[SciPy-User] inverse function of a spline

josef.pktd at gmail.com josef.pktd at gmail.com
Fri May 7 16:36:15 EDT 2010


On Fri, May 7, 2010 at 4:24 PM, Anne Archibald
<peridot.faceted at gmail.com> wrote:
> On 7 May 2010 12:40,  <josef.pktd at gmail.com> wrote:
>> I have a function  y = f(x) which is monotonically increasing (a
>> cumulative distribution function)
>> f is defined by piecewise polynomial interpolation, an interpolating
>> spline on some points
>>
>> I would like to get the inverse function (ppf)  x = f^{-1} (y)
>> if the spline is of higher order than linear
>>
>> In the linear case it's trivial, because the inverse function is also
>> just a piecewise linear interpolation.
>>
>> If I have a cubic spline, or any other smooth interpolator in scipy,
>> is there a way to get the
>> inverse function directly?
>>
>> I don't know much about general properties of splines, and would
>> appreciate any hints,
>> so I can avoid numerical inversion (fsolve or similar)
>
> I should first say that even though your input points are monotonic,
> the spline is not guaranteed to be. (Though in practice if your
> sampled points have no sharp corners you're probably fine.) If this
> matters to you, there are algorithms for enforcing monotonicity of
> splines, some of which are simply procedures for jiggering the
> interpolation points just enough to avoid non-monotonicty and some of
> which are more clever. Sadly none are implemented in scipy.
>
> As Charles Harris pointed out, the inverse of a cubic is not a cubic,
> so the inverse function won't be a spline. But you can nevertheless
> efficiently evaluate it with scipy.interpolate.sproot, which a
> special-purpose numerical solver. I'm not sure whether it uses cubic
> root solvers or an optimized numerical solver with knowledge about the
> bounding properties of spline control points, but in any case it's
> quite efficient.
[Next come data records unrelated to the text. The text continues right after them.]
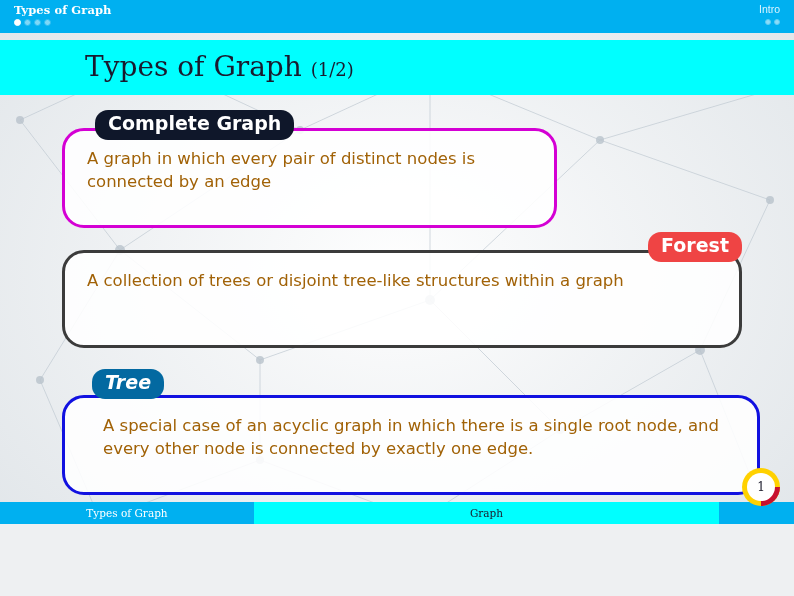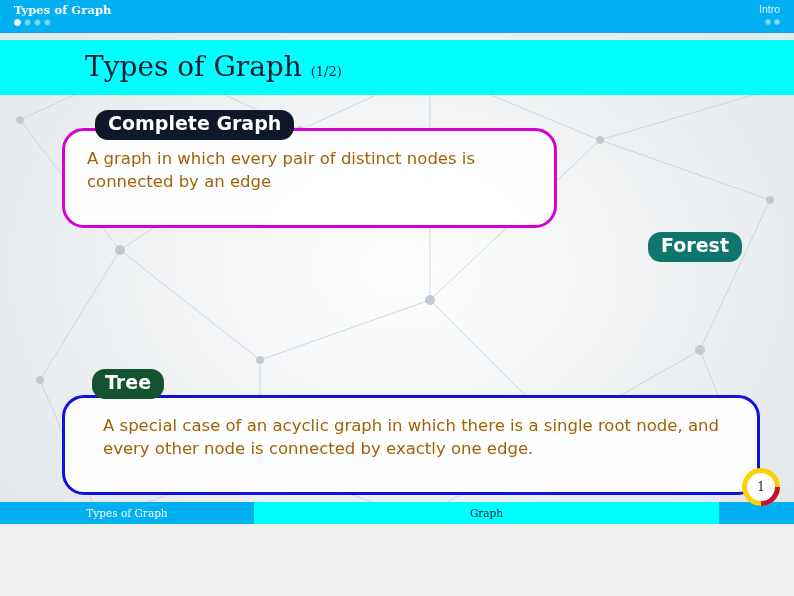--- a/index.html
+++ b/index.html
@@ -114,7 +114,7 @@
     white-space: nowrap;
   }
   .slide-title .sub {
-    font-size: 13px;
+    font-size: 18px;
     margin-top: 32px;
   }
 

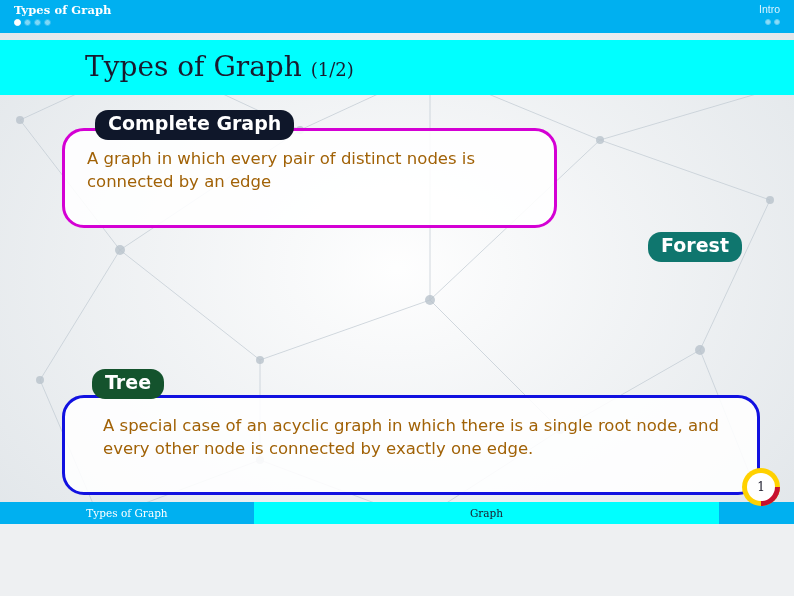--- a/index.html
+++ b/index.html
@@ -181,7 +181,7 @@
   #tag-forest {
     right: 52px;
     top: 137px;
-    background: #0f766e;
+    background: #ef4444;
   }
 
   

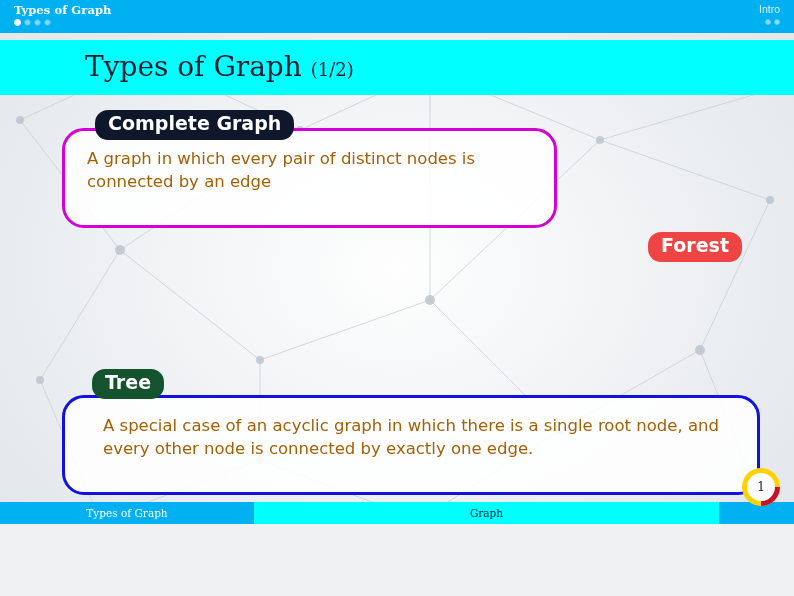--- a/index.html
+++ b/index.html
@@ -363,6 +363,9 @@
     </div>
     <div class="tag" id="tag-complete">Complete Graph</div>
 
+    <div class="box" id="box-forest">
+      <div class="box-text">A collection of trees or disjoint tree-like structures within a graph</div>
+    </div>
     <div class="tag" id="tag-forest">Forest</div>
 
     <div class="box" id="box-tree">

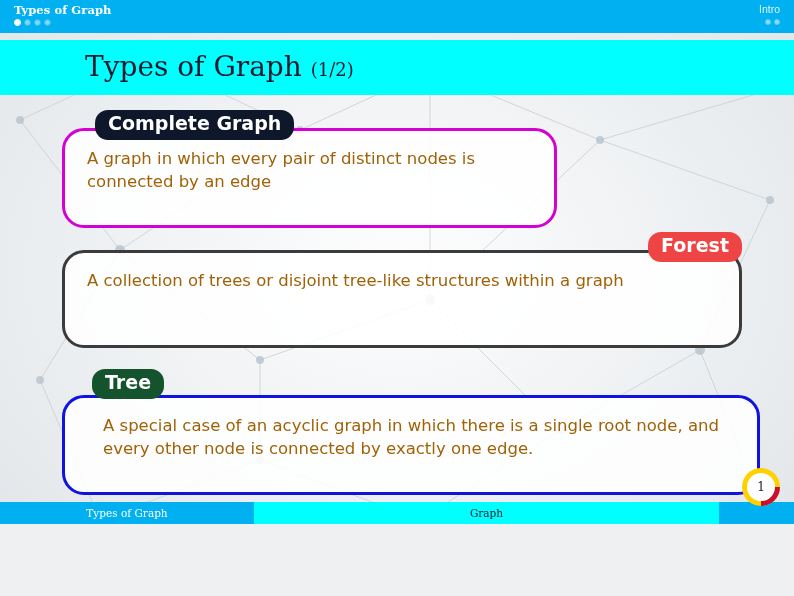--- a/index.html
+++ b/index.html
@@ -197,7 +197,8 @@
   #tag-tree {
     left: 92px;
     top: 274px;
-    background: #14532d;
+    background: #0369a1;
+    font-style: italic;
   }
It only finds zeros, but (check this) you should be
> able to shift a spline vertically by subtracting a constant from the
> coefficient array (c in t,c,k).
>
> Since you are constructing the spline in the first place, you should
> also think about whether you're evaluating f or f inverse more often
> and choose which one to be the spline appropriately.

Thanks, I will try to figure out the sproot version.

For now I'm stuck (and go somewhere else) because in the examples
that I tried out, I get small non-monotonicities most of the time.
The spline of the inverse function is backwards bending.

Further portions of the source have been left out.